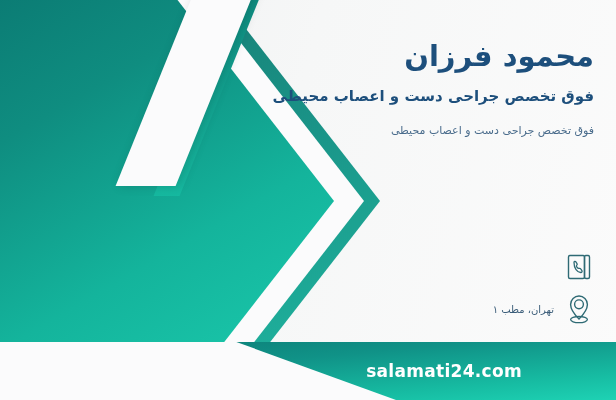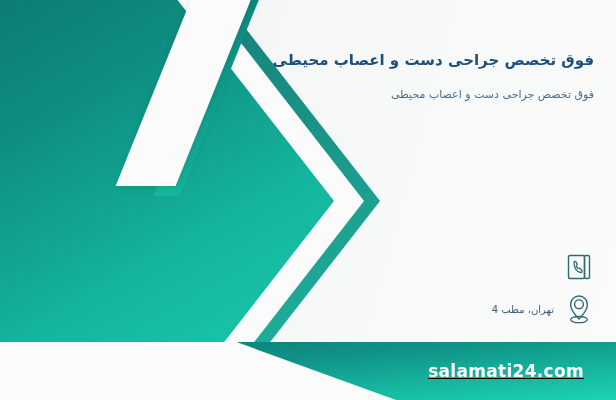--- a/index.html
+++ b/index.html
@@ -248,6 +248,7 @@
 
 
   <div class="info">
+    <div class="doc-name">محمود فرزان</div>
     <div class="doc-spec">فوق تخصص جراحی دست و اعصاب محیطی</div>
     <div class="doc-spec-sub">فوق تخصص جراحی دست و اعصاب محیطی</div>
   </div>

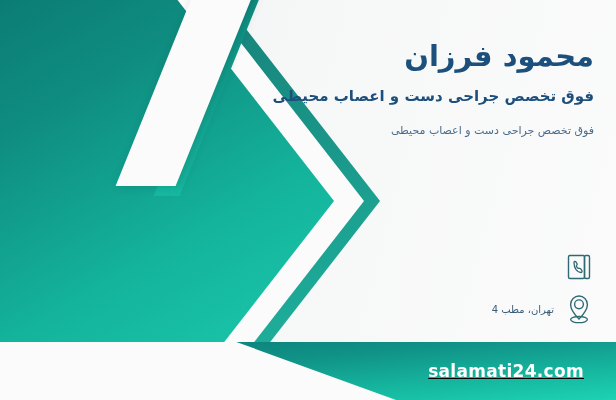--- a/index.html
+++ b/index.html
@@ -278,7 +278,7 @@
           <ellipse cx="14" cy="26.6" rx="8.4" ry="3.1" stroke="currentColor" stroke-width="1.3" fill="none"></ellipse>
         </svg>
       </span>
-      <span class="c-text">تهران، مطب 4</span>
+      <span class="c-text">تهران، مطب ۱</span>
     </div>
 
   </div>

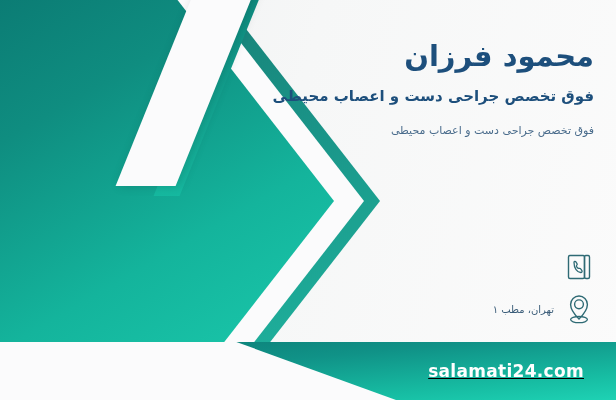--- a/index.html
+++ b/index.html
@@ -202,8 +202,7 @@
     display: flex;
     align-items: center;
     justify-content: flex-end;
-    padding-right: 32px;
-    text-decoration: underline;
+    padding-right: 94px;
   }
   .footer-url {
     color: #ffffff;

☆ ☆ ☆ ☆ ☆ ☆ ☆

### WHAT IS NEEDED
For each line in the records that contains the word "جراحی", make a copy.

### TASK RESULT
     <div class="doc-spec">فوق تخصص جراحی دست و اعصاب محیطی</div>
     <div class="doc-spec-sub">فوق تخصص جراحی دست و اعصاب محیطی</div>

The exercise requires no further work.